IRC channel logs

2014-03-29.log

back to list of logs

<phant0mas>the number of patches used in the debian package of glibc is...unbelievable
<zacts>phant0mas: that's interesting, so is it basically a fork of glibc?
<zacts>do they not like using an upstream glibc for some reason?
*zacts thought they used eglibc by default.
<phant0mas>from some search I did they hurd guys actually have pushed some patches to debian instead of upstream
<civodul>good night/day!
<phant0mas>they use the same eglibc
<phant0mas>but sometimes (because it's easier?) they prefer to work on the debian source and not the upstream
***phantomas is now known as Guest70694
***Guest70694 is now known as ph4n70m4s
<zacts>lo
<ph4n70m4s>good morning guix
<civodul>Hello Guix!
<davexunit>hello civodul
<davexunit>civodul: I was thinking that adding levenshtein edit distance to improve `guix package -A foo` output would be a fun hack for this weekend.
<mark_weaver>davexunit: shortly after you asked about this before, I implemented a procedure that computes the edit distance and also shows the associated list of minimal edits. however, for what you're talking about it to be reasonably efficient, we'd need something more elaborate than what I wrote. I found links on wikipedia for such things, but now I've forgotten them. levenshtein automata maybe? or something like that?

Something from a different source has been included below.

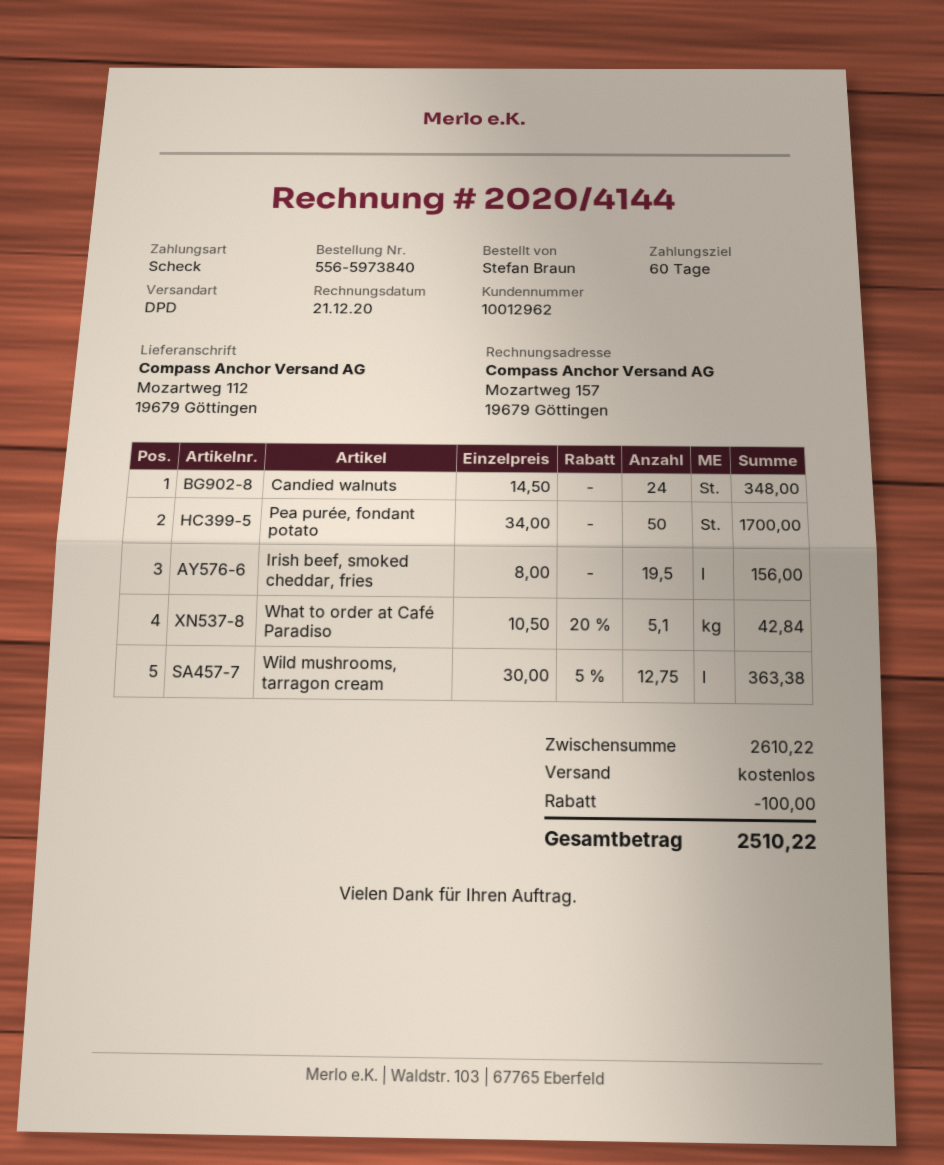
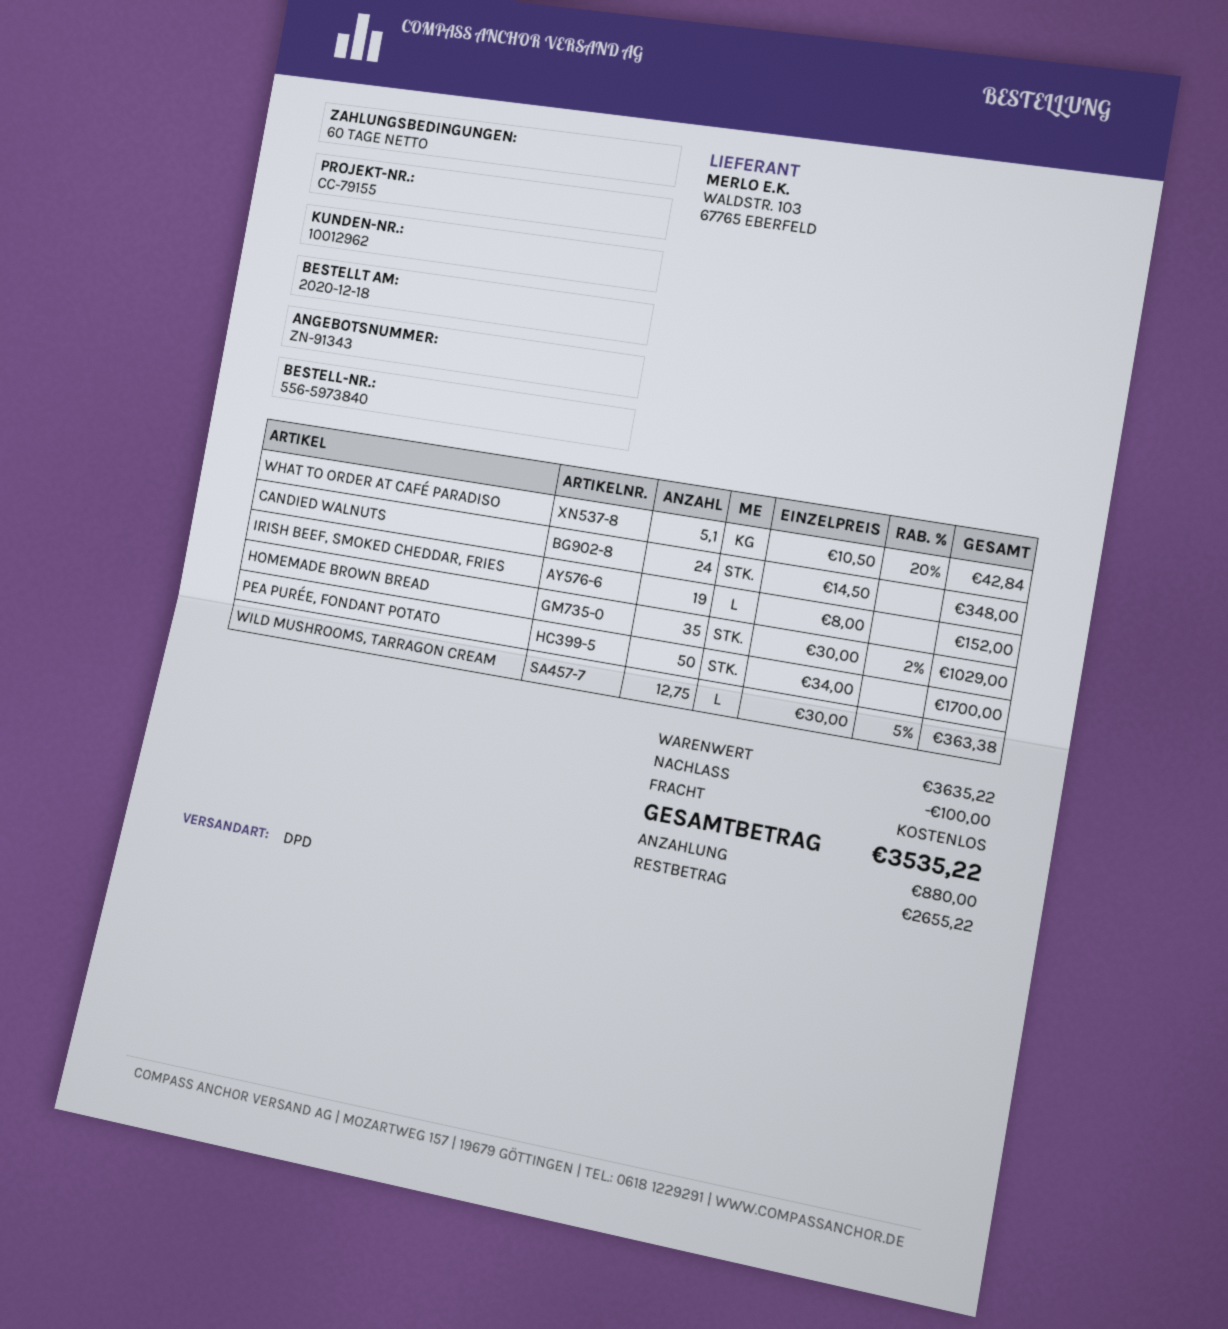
Irish beef, smoked cheddar, fries: 19.5 x 8.00 = 156.00 -> 19 x 8.00 = 152.00
HOMEMADE BROWN BREAD: none -> 35 x 30.00 - 2% = 1029.00
subtotal: 2610.22 -> 3635.22
total: 2510.22 -> 3535.22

<mark_weaver>anyway, it definitely sounds like a fun hack.
<davexunit>mark_weaver: oh really?
<davexunit>I thought it would be easier than that.
<mark_weaver>the issue is that you'd have to use 'levenshtein-edit-distance' to compare what the user typed to every known package in the system, which is a large number.
<davexunit>yeah
<mark_weaver>but there are efficient methods for dealing with that.

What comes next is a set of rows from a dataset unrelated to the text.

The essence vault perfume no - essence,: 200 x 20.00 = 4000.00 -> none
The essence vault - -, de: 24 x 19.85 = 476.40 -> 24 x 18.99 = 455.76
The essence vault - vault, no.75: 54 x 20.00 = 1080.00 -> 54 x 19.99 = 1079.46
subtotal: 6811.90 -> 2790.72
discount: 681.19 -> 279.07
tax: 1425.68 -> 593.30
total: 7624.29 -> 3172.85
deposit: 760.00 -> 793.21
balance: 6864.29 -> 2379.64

<mark_weaver>I think this would be a good tool for the job: http://en.wikipedia.org/wiki/Levenshtein_automaton
<davexunit>I'll take a look
<davexunit>but I might punt on it.
<mark_weaver>heh :)
<davexunit>I didn't expect it to be so difficult.
<davexunit>this is made even more difficult given that the input is a regexp.
<davexunit>I implemented the naive version using the dynamic programming approach via the wagner-fischer algorithm.
<davexunit>now to learn about this automaton.
<civodul>davexunit: i'm all for this hack!
<civodul>well, whichever gets to it first :-)
<davexunit>well, if mark_weaver does more hacking on it then I will yield to him.
<civodul>let's make a contest! ;-)
<mark_weaver>heh, I have too much to do already, and I probably won't get around to it for a long while.
<mark_weaver>davexunit: if you're interested in doing it, I think you should! it would be a fun and useful hack :)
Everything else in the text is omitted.